In wenigen Monaten wird sich die Schweiz mit der saisonalen Grippe auseinandersetzen müssen. Wegen Corona wird das dieses Jahr eine besondere Herausforderung. Deshalb rät das Bundesamt für Gesundheit (BAG), dass sich nicht nur ältere Menschen, chronisch Kranke und Schwangere gegen die Grippe impfen lassen, sondern auch Kinder und Säuglinge ab sechs Monaten.
Christoph Berger ist Leiter der Abteilung Infektiologie und Spitalhygiene am Kinderspital in Zürich und Präsident der eidgenössischen Kommission für Impffragen. Er unterstützt die Empfehlung des BAG: «Wir empfehlen dieses Jahr, dass sich auch die engen Kontakte der Grippe-Risikopersonen impfen lassen.
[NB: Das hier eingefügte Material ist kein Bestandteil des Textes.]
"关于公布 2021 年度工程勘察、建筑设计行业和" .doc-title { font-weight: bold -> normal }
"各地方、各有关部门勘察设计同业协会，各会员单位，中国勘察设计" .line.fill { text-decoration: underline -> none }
Wenn darunter Kinder sind, sind auch sie gemeint.»
Die Massnahme ist nach Ansicht des BAG nicht neu. In ihren Empfehlungen, die seit mehreren Jahren in Kraft sind, rät das das Bundesamt zur Impfung von Kindern, die ein erhöhtes Übertragungs- und Komplikationsrisiko haben. Neu sei an der aktuellen Kampagne, dass sie dieses Jahr den Fokus auf alle legt, die mit Risikopersonen Kontakt haben, wie zum Beispiel mit Personen über 65 Jahren.
Der Impfempfehlung des BAG schliesst sich auch die Genfer Kinderärztin Dounia Cruzado an: «Wenn es Kinder sind, die ihre Grosseltern sehen, wäre es gut, sie gegen die Grippe zu impfen. Doch viele Eltern denken, es handele sich um eine Krankheit, die nicht schwerwiegend ist.»
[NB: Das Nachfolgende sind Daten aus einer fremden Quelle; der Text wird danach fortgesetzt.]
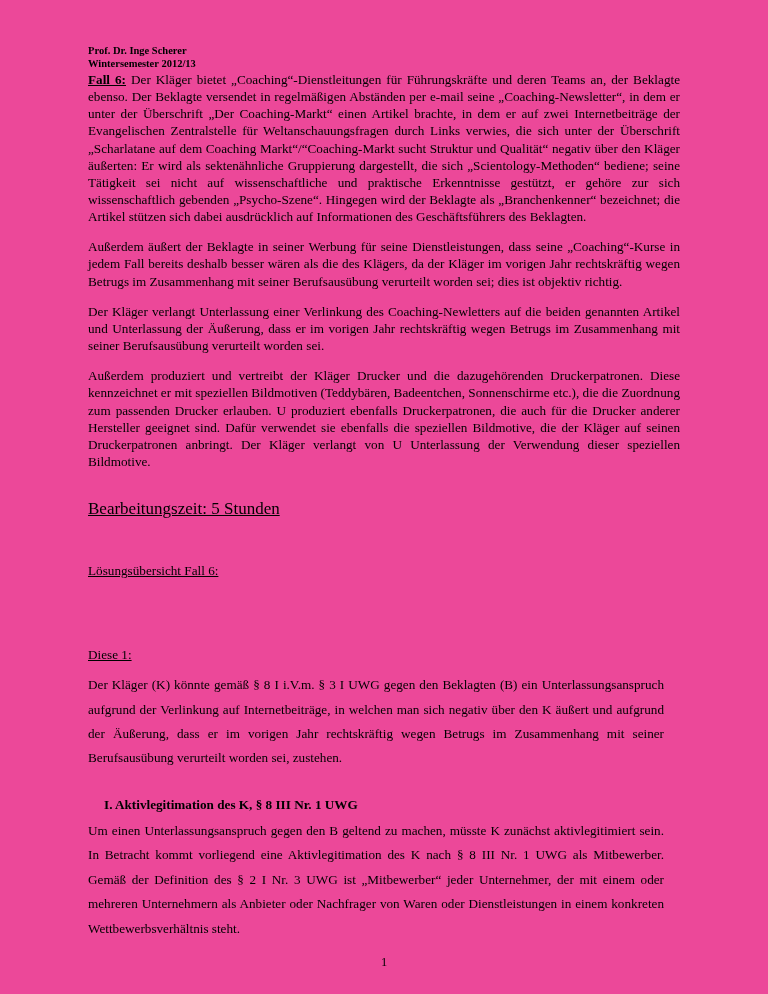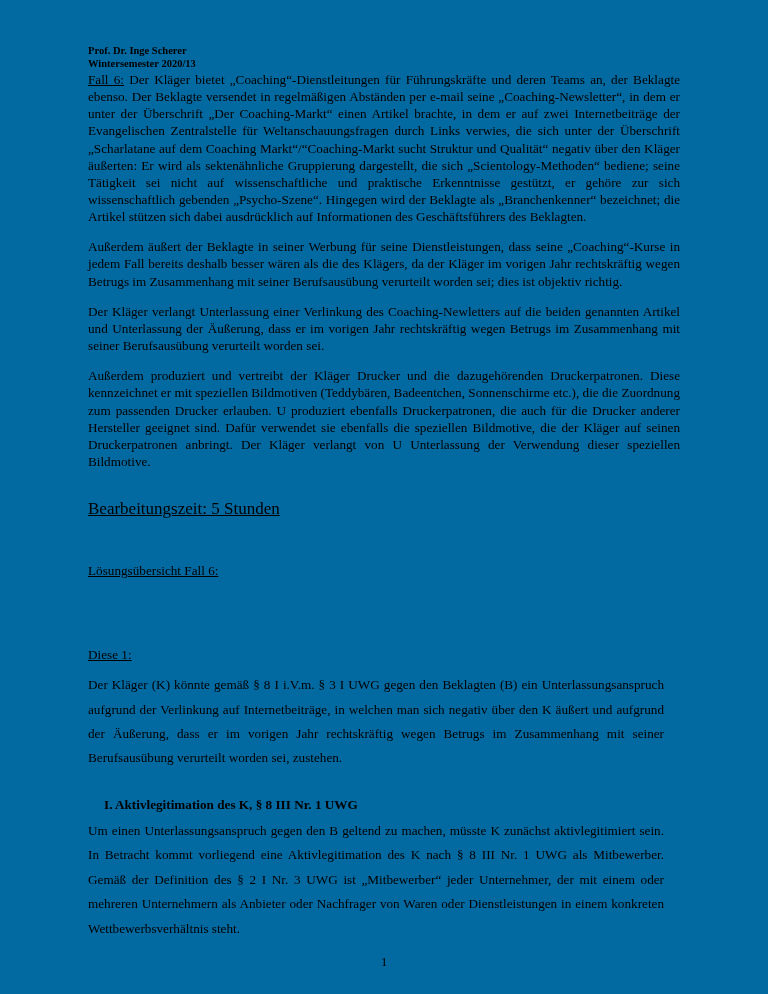"Prof. Dr. Inge Scherer" .page { background: #0369a1 -> #ec4899 }
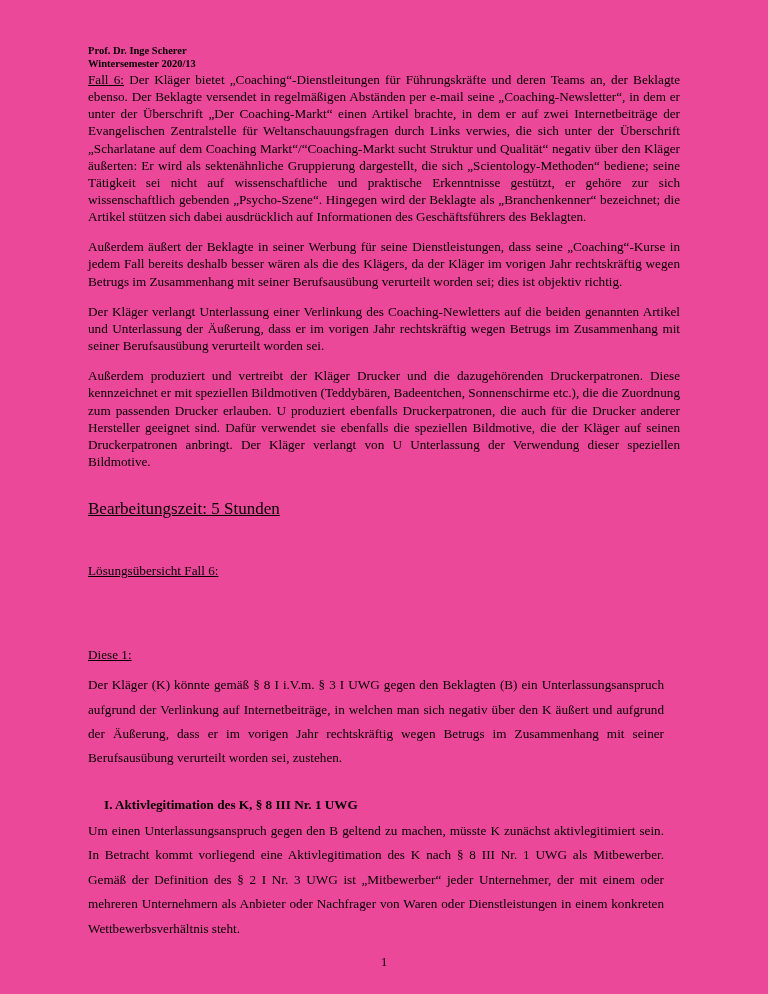"Wintersemester 2020/13" div { text: 2020/13 -> 2012/13 }
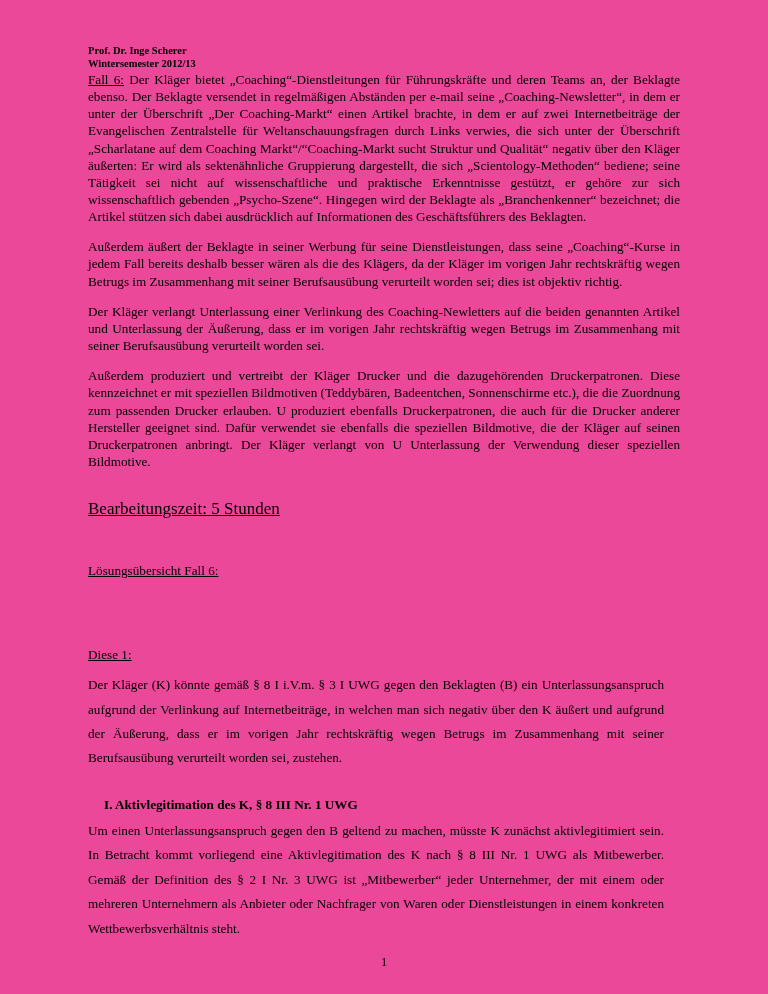"Fall 6:" .b { font-weight: normal -> bold }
Arztpraxen und Spitälern droht Überlastung
Ziel der Ärzte ist es, die Ausbreitung der Grippe, die die gleichen Symptome wie Corona aufweist, einzudämmen, um das Gesundheitssystem nicht zu überlasten. «Wenn beide Viren im Winter gleichzeitig zirkulieren, Influenza und Coronavirus, wird das Gesundheitssystem recht schnell überlastet und die Zahl der Konsultationen, Notfälle oder Krankenhausaufenthalte steigen.»
Auch Christoph Berger vom Kinderspital Zürich sagt: «Die Grippeimpfung schützt in vielen Fällen vor der Grippe. Und im Setting der Corona-Pandemie möchten wir unser Gesundheitssystem aufrechterhalten.»
Im Unterschied zu Sars-Coronavirus-2 trifft die Grippeerkrankung auch die Kinder.
Berger macht zudem darauf aufmerksam, dass eine Grippeimpfung bei Risikopersonen nicht immer wie gewünscht anschlägt: «Dies kann aufgrund von Vorerkrankungen oder des fortgeschrittenen Alters sein. Deshalb ist es wichtig, ihre Kontakte zu impfen, damit diese Risikopersonen gar nicht erst angesteckt werden.»
Impfskeptiker argumentieren allerdings, dass Kinder eigene Abwehrkräfte gegen Viren entwickeln sollen, statt sich zu impfen. Für den Infektiologen ist das unverständlich: «Wenn Sie Kinder gegen die Grippe impfen, bilden sie Antikörper gegen die Antigene im Impfstoff – und das sind die gleichen wie diejenigen, die bei der Grippe zirkulieren.» Mit dem Unterschied, so Berger, dass die Impfung nicht krank mache – die Grippe aber schon.
Zudem entspreche es nicht der Wahrheit, dass Kinder nicht schwer an Grippe erkranken würden. «Jedes Jahr gibt es hunderte Hospitalisationen von grippekranken Kindern in der Schweiz. Im Unterschied zu Sars-Coronavirus-2 trifft die Grippeerkrankung auch die Kinder.» So würden auch Kinder direkt von einer Impfung profitieren, schliesst Berger – und nicht nur Risikopersonen, die in Kontakt mit ihnen stehen.